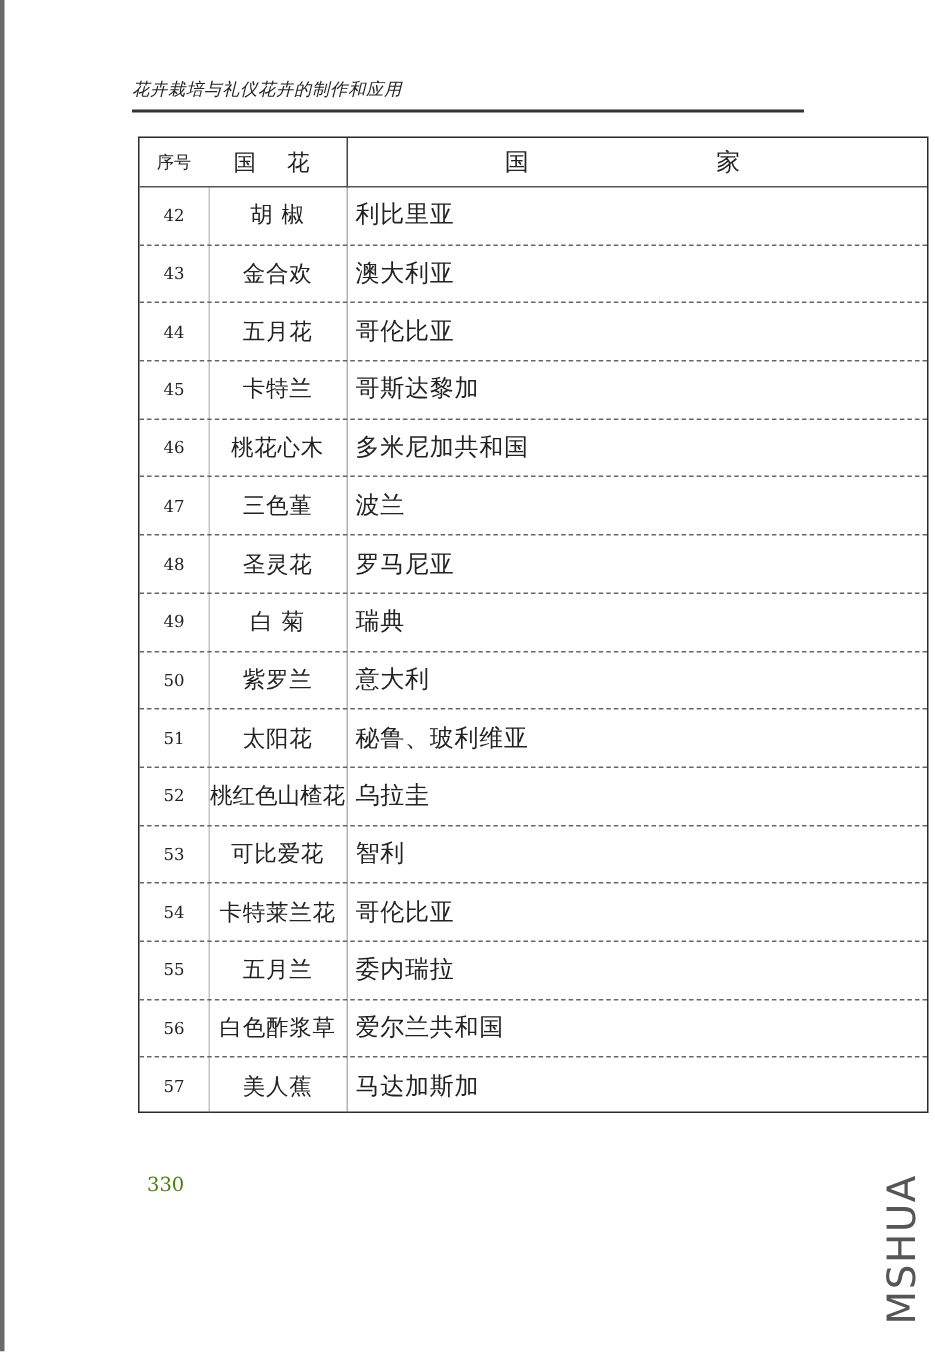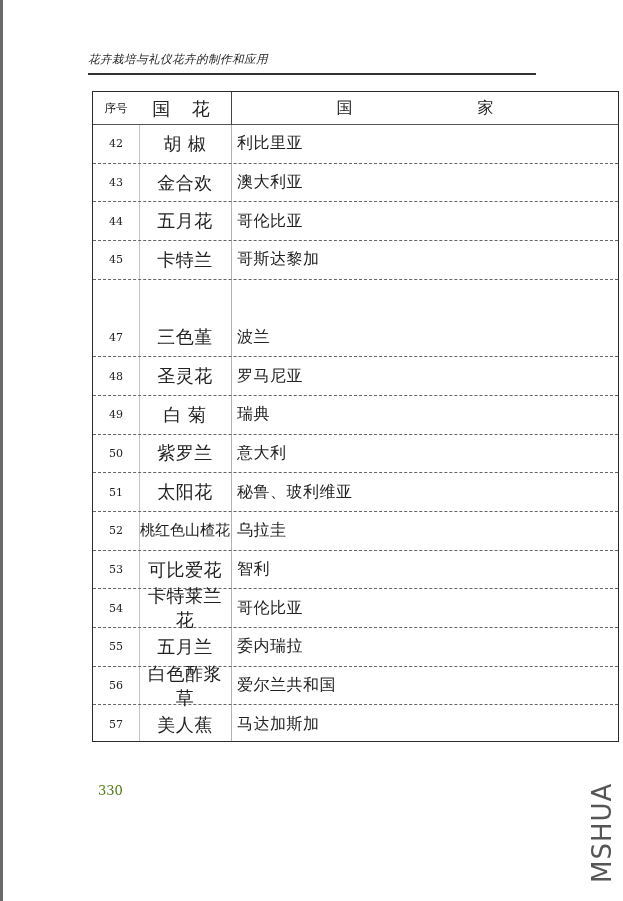--- a/index.html
+++ b/index.html
@@ -24,7 +24,7 @@
   .row { height:38.7px; border-bottom:1px dashed #666; }
   .row.last { border-bottom:none; }
   .c-no { width:46px; text-align:center; font-size:11px; }
-  .c-flower { width:92px; text-align:center; font-size:18px; letter-spacing:0.5px; }
+  .c-flower { width:92px; text-align:center; font-size:15px; letter-spacing:0.5px; }
   .c-country { flex:1; padding-left:6px; font-size:16px; letter-spacing:0.5px; }
   .hdr .c-no { font-size:11.5px; }
   .hdr .c-flower { border-right:1px solid #444; height:33px; line-height:33px; letter-spacing:8px; }

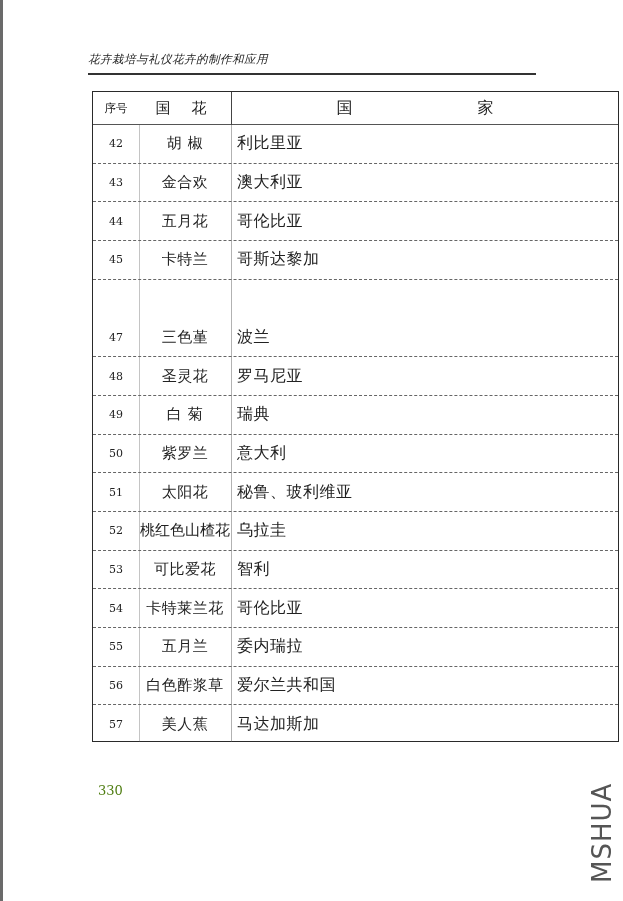--- a/index.html
+++ b/index.html
@@ -74,6 +74,11 @@
     <div class="c-flower">卡特兰</div>
     <div class="c-country">哥斯达黎加</div>
   </div>
+  <div class="row" style="top:187.8px">
+    <div class="c-no">46</div>
+    <div class="c-flower">桃花心木</div>
+    <div class="c-country">多米尼加共和国</div>
+  </div>
   <div class="row" style="top:226.5px">
     <div class="c-no">47</div>
     <div class="c-flower">三色堇</div>

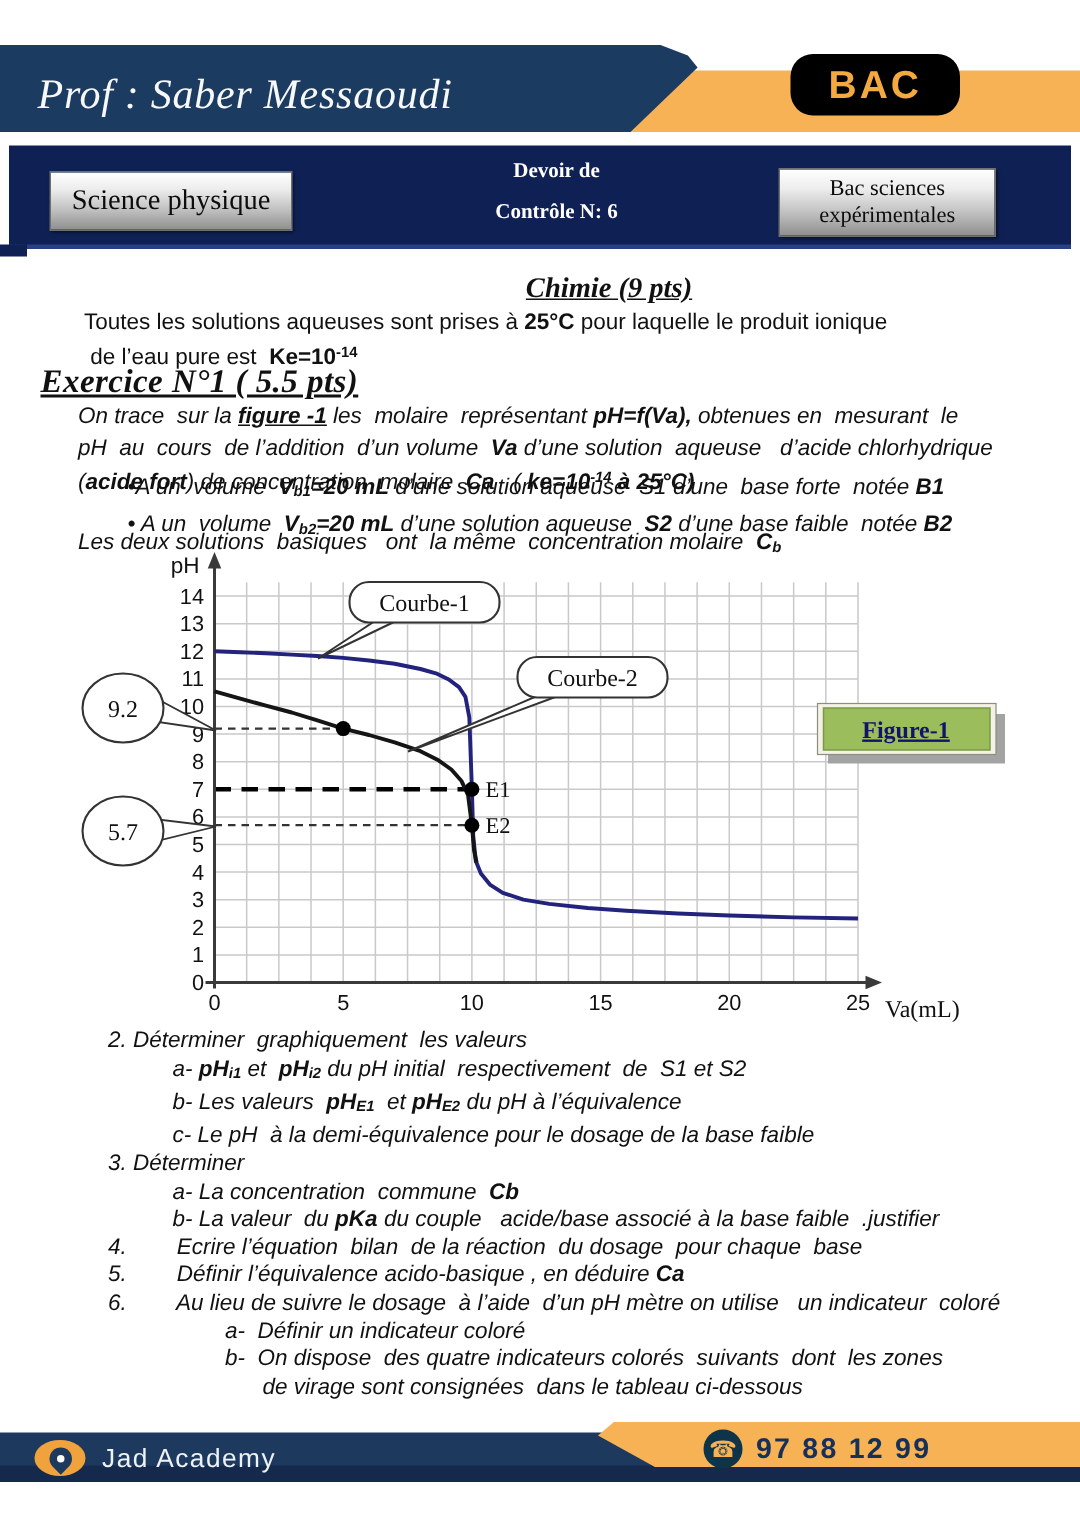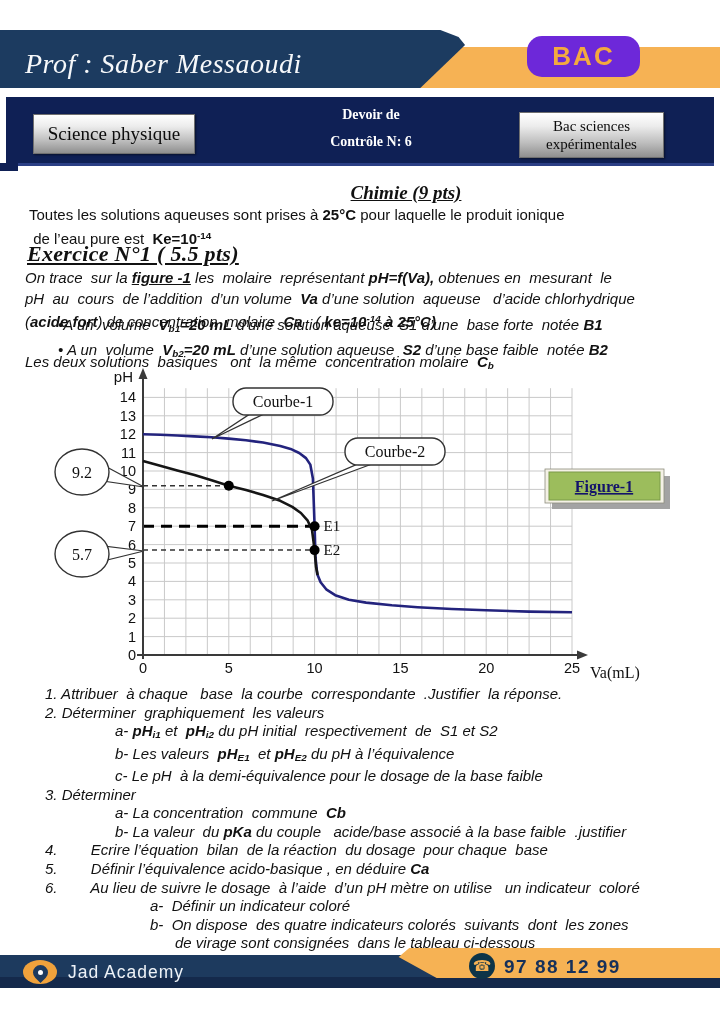--- a/index.html
+++ b/index.html
@@ -12,7 +12,7 @@
              clip-path:polygon(0 0,94.5% 0,98.4% 12%,99.8% 26%,90.2% 100%,0 100%);}
   .prof{left:25px;top:48px;color:#f6f8fa;font-family:"Liberation Serif",serif;
         font-style:italic;font-size:28px;letter-spacing:.5px;}
-  .bac-box{left:527px;top:36px;width:113px;height:41px;background:#6d28d9;border-radius:15px;
+  .bac-box{left:527px;top:36px;width:113px;height:41px;background:#000000;border-radius:15px;
            display:flex;align-items:center;justify-content:center;}
   .bac-box span{color:#f3a93f;font-weight:bold;font-size:26px;letter-spacing:2px;}
   .banner{left:6px;top:97px;width:708px;height:66px;background:#0f2055;border-bottom:3px solid #2b3f85;}

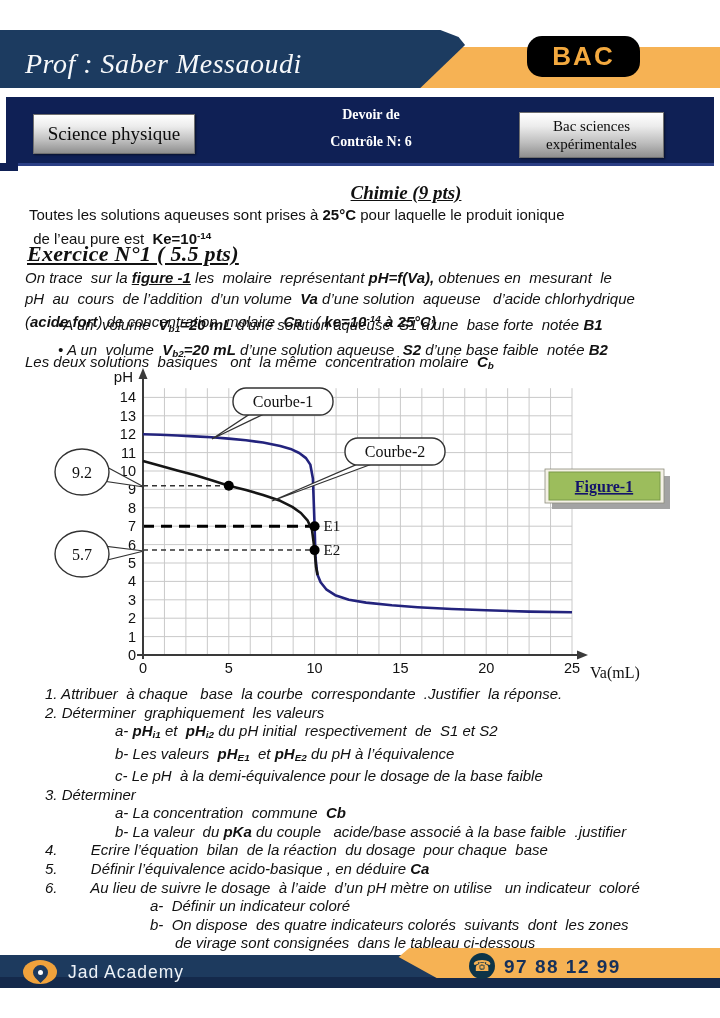--- a/index.html
+++ b/index.html
@@ -26,7 +26,7 @@
   .metal-left{left:33px;top:114px;width:160px;height:38px;font-size:19px;}
   .metal-right{left:519px;top:112px;width:143px;height:44px;font-size:15px;line-height:18px;}
   
-  .line{white-space:pre;font-size:15px;line-height:20.5px;}
+  .line{white-space:pre;font-size:15px;line-height:20.5px;margin-left:27px;}
   .it{font-style:italic;}
   sup{vertical-align:.5em;font-size:66%;}
   sub{vertical-align:-.18em;font-size:66%;}

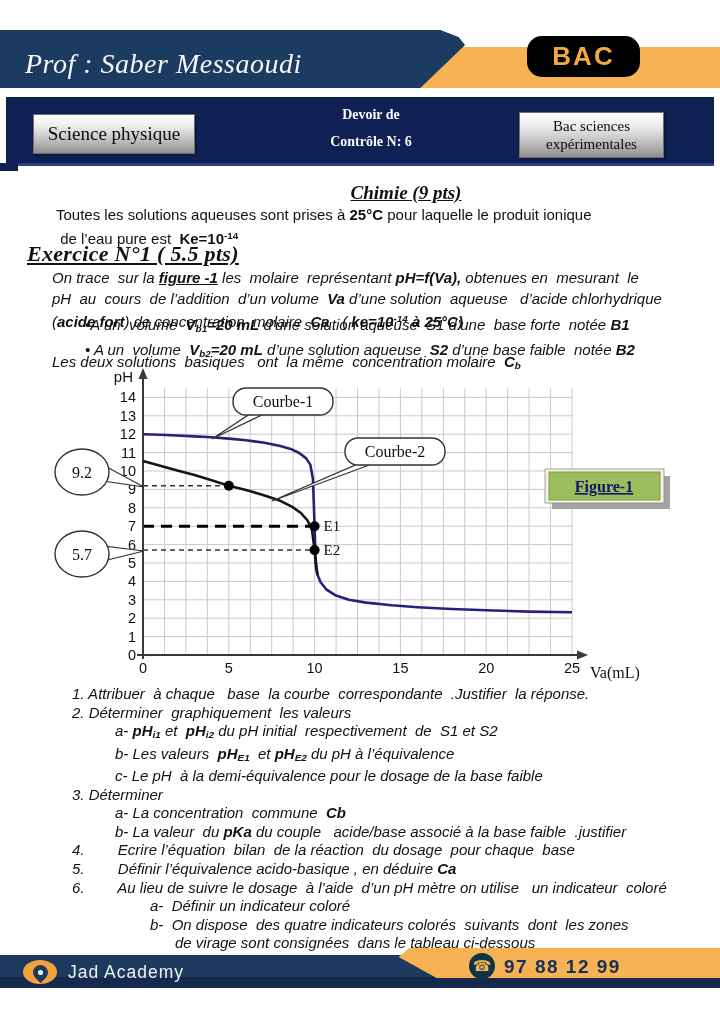--- a/index.html
+++ b/index.html
@@ -202,7 +202,6 @@
   </svg>
 
 <div class="abs questions it">
-  <div class="line"><span>1. Attribuer  à chaque   base  la courbe  correspondante  .Justifier  la réponse.</span></div>
   <div class="line"><span>2. Déterminer  graphiquement  les valeurs</span></div>
   <div class="line ind1"><span>a- </span><span style="font-weight: bold;">pH</span><sub style="font-weight: bold;">i1</sub><span> et  </span><span style="font-weight: bold;">pH</span><sub style="font-weight: bold;">i2</sub><span> du pH initial  respectivement  de  S1 et S2</span></div>
   <div class="line ind1"><span>b- Les valeurs  </span><span style="font-weight: bold;">pH</span><sub style="font-weight: bold;">E1</sub><span>  et </span><span style="font-weight: bold;">pH</span><sub style="font-weight: bold;">E2</sub><span> du pH à l’équivalence</span></div>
***
### Work required
For this exercise, transcribe the data exactly but without its pictures.

### Answer for this exercise
--- a/index.html
+++ b/index.html
@@ -24,7 +24,7 @@
   .row { height:38.7px; border-bottom:1px dashed #666; }
   .row.last { border-bottom:none; }
   .c-no { width:46px; text-align:center; font-size:11px; }
-  .c-flower { width:92px; text-align:center; font-size:18px; letter-spacing:0.5px; }
+  .c-flower { width:92px; text-align:center; font-size:15px; letter-spacing:0.5px; }
   .c-country { flex:1; padding-left:6px; font-size:16px; letter-spacing:0.5px; }
   .hdr .c-no { font-size:11.5px; }
   .hdr .c-flower { border-right:1px solid #444; height:33px; line-height:33px; letter-spacing:8px; }

--- a/index.html
+++ b/index.html
@@ -74,6 +74,11 @@
     <div class="c-flower">卡特兰</div>
     <div class="c-country">哥斯达黎加</div>
   </div>
+  <div class="row" style="top:187.8px">
+    <div class="c-no">46</div>
+    <div class="c-flower">桃花心木</div>
+    <div class="c-country">多米尼加共和国</div>
+  </div>
   <div class="row" style="top:226.5px">
     <div class="c-no">47</div>
     <div class="c-flower">三色堇</div>

--- a/index.html
+++ b/index.html
@@ -12,7 +12,7 @@
              clip-path:polygon(0 0,94.5% 0,98.4% 12%,99.8% 26%,90.2% 100%,0 100%);}
   .prof{left:25px;top:48px;color:#f6f8fa;font-family:"Liberation Serif",serif;
         font-style:italic;font-size:28px;letter-spacing:.5px;}
-  .bac-box{left:527px;top:36px;width:113px;height:41px;background:#6d28d9;border-radius:15px;
+  .bac-box{left:527px;top:36px;width:113px;height:41px;background:#000000;border-radius:15px;
            display:flex;align-items:center;justify-content:center;}
   .bac-box span{color:#f3a93f;font-weight:bold;font-size:26px;letter-spacing:2px;}
   .banner{left:6px;top:97px;width:708px;height:66px;background:#0f2055;border-bottom:3px solid #2b3f85;}

--- a/index.html
+++ b/index.html
@@ -26,7 +26,7 @@
   .metal-left{left:33px;top:114px;width:160px;height:38px;font-size:19px;}
   .metal-right{left:519px;top:112px;width:143px;height:44px;font-size:15px;line-height:18px;}
   
-  .line{white-space:pre;font-size:15px;line-height:20.5px;}
+  .line{white-space:pre;font-size:15px;line-height:20.5px;margin-left:27px;}
   .it{font-style:italic;}
   sup{vertical-align:.5em;font-size:66%;}
   sub{vertical-align:-.18em;font-size:66%;}

--- a/index.html
+++ b/index.html
@@ -202,7 +202,6 @@
   </svg>
 
 <div class="abs questions it">
-  <div class="line"><span>1. Attribuer  à chaque   base  la courbe  correspondante  .Justifier  la réponse.</span></div>
   <div class="line"><span>2. Déterminer  graphiquement  les valeurs</span></div>
   <div class="line ind1"><span>a- </span><span style="font-weight: bold;">pH</span><sub style="font-weight: bold;">i1</sub><span> et  </span><span style="font-weight: bold;">pH</span><sub style="font-weight: bold;">i2</sub><span> du pH initial  respectivement  de  S1 et S2</span></div>
   <div class="line ind1"><span>b- Les valeurs  </span><span style="font-weight: bold;">pH</span><sub style="font-weight: bold;">E1</sub><span>  et </span><span style="font-weight: bold;">pH</span><sub style="font-weight: bold;">E2</sub><span> du pH à l’équivalence</span></div>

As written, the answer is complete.